O filme, curto em metragem mas carregado em intenção, usa o formato de mockumentary — o documentário falso — para nos apresentar dois lados de um mesmo Brasil com dificuldade de se olhar no espelho. De um lado, o caminhoneiro. Do outro, o bolsonarista agarrado ao seu painel. O filme não escolhe vilão. Escolhe contradições. E isso, por si só, já é uma posição.

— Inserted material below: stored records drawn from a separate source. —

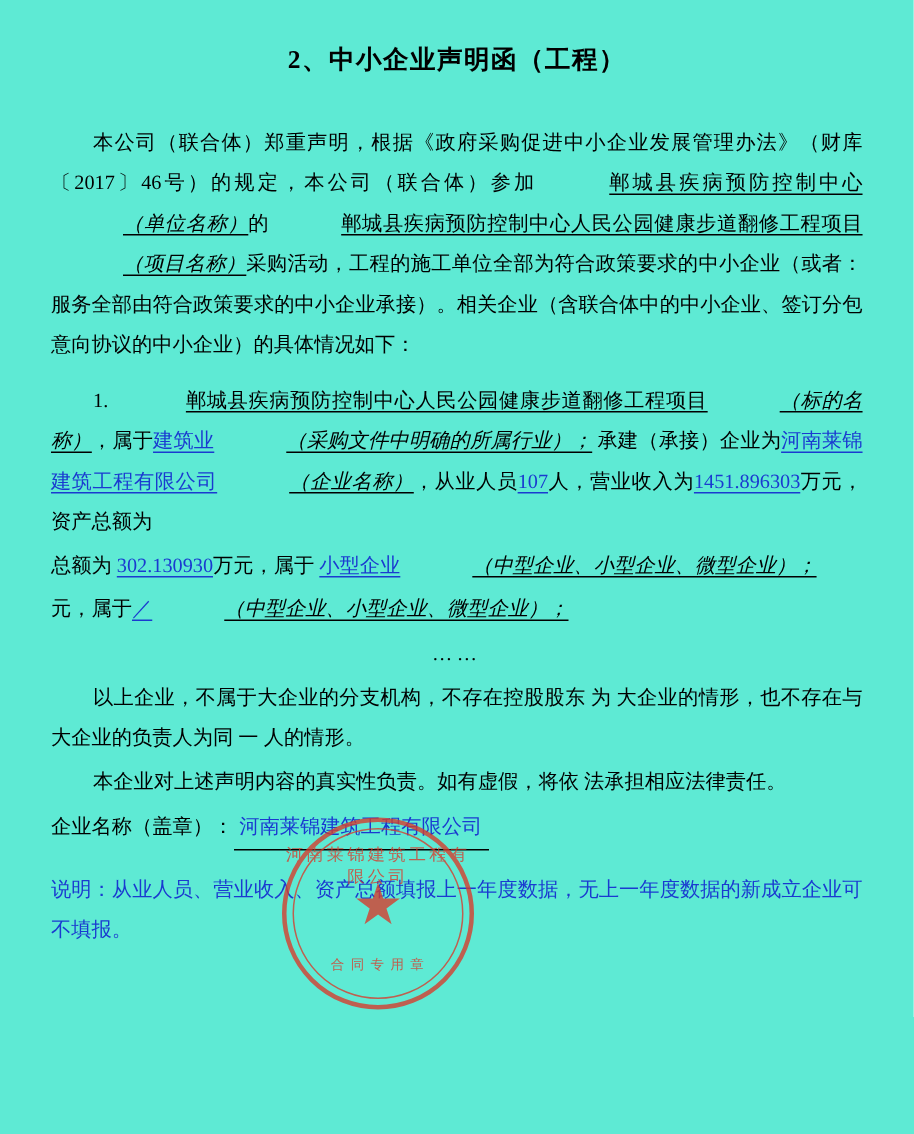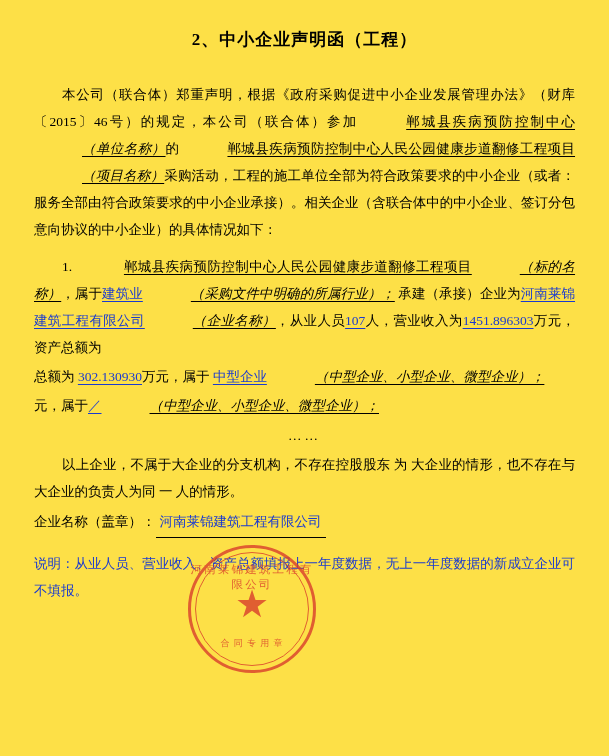"2、中小企业声明函（工程）" .page { background: #fde047 -> #5eead4 }
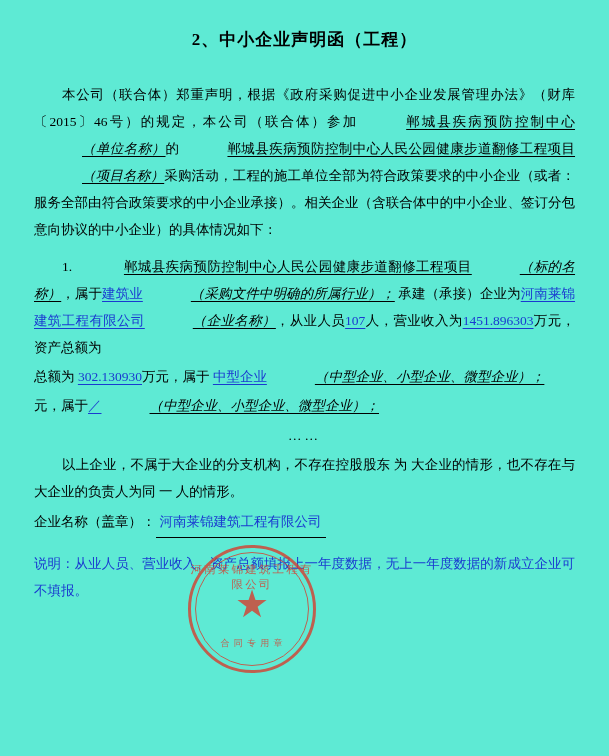"本公司（联合体）郑重声明，根据《政府采购促进中小企业发展管理办法》（财库〔201" span { text: 2015 -> 2017 }
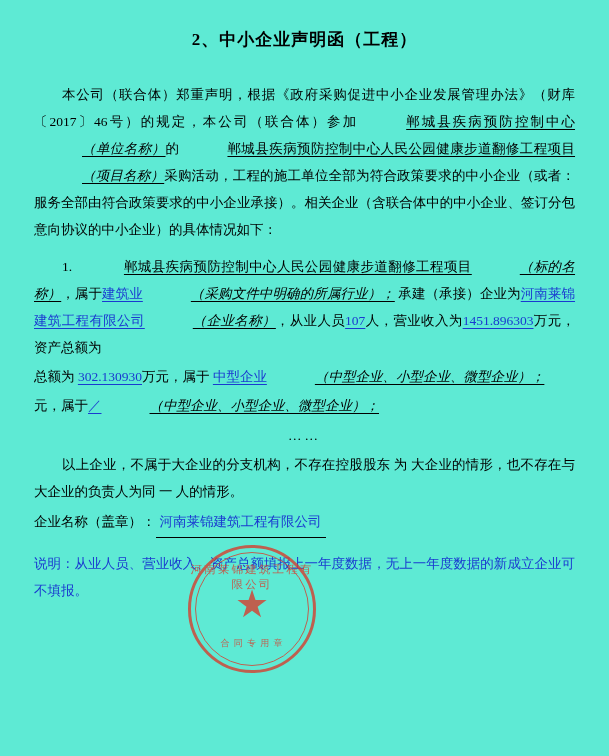"中型企业" span.blue-u { text: 中 -> 小 }
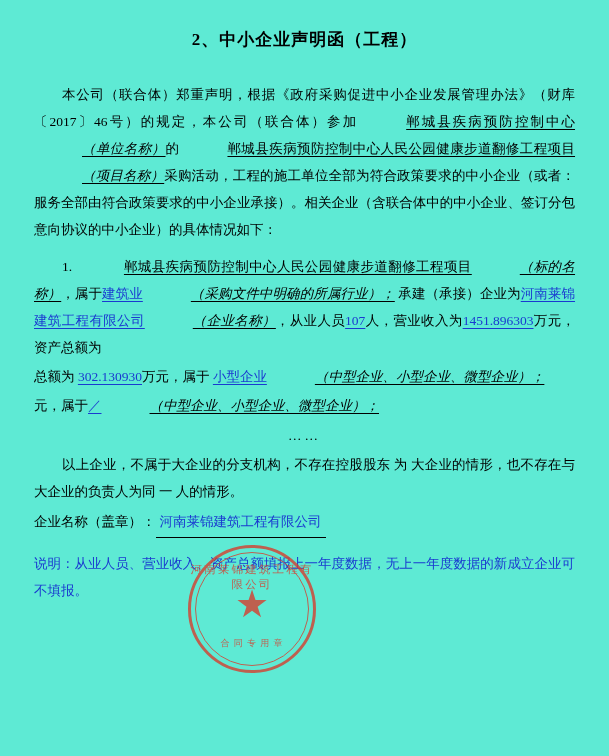"本企业对上述声明内容的真实性负责。如有虚假，将依 法承担相应法律责任。" p.para { html: none -> <p>本企业对上述声明内容的真实性负责。如有虚假，将依 法承担相应法律责任。</p> }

A estrutura do falso documentário funciona bem nos dois primeiros terços. Cada personagem vai sendo revelado por camadas, com suas aspirações, suas lógicas internas e suas inconsistências. O risco do cansaço existe — e o filme não é imune a ele. Tem momentos em que a repetição se instala e a paciência é testada. Mas Ciocler sabe que está correndo esse risco e dobra a aposta justamente quando a plateia começa a sentir o peso.

No terço final, o filme quebra a quarta parede. E não faz isso uma vez — faz duas, três, num crescendo que vai transformando o próprio ato de assistir em parte da discussão. O filme começa a falar sobre como seria recebido, antecipando as reações, flertando com o meta de forma inteligente. Depois, mostra bastidores. Muda o formato de narrativa. Muda a direção. Quem esperava uma conclusão convencional vai encontrar algo mais inquietante: o espelho virado para a plateia.
Mas o momento mais preciso do filme é silencioso e barulhento ao mesmo tempo: os dois personagens, com todas as suas diferenças, cantando juntos o hino nacional. Ali, a simbologia do filme se fecha com uma clareza que dispensa interpretação. Dois homens que não se ouvem. No mesmo caminhão. Na mesma estrada.
Cantando a mesma letra sem entender que estão indo para o mesmo lugar — ou para a mesma destruição.

A polarização que o filme trata não nasceu em 2022, nem em 2018 com a eleição de Bolsonaro. Vem de antes, foi alimentada por décadas de desconfiança, de abandono, de narrativas que nunca se tocaram. Eu Não Te Ouço entende isso e não tenta resolver o que não tem solução fácil. Ele apenas coloca o dedo na ferida e pergunta: e agora?
É um filme que vai quebrar expectativas — para o bem e para o incômodo. E a grande curiosidade não é só o que Ciocler tem a dizer, mas o que o público vai querer ouvir.
Eu Não Te Ouço estreia dia 14 de maio nos cinemas.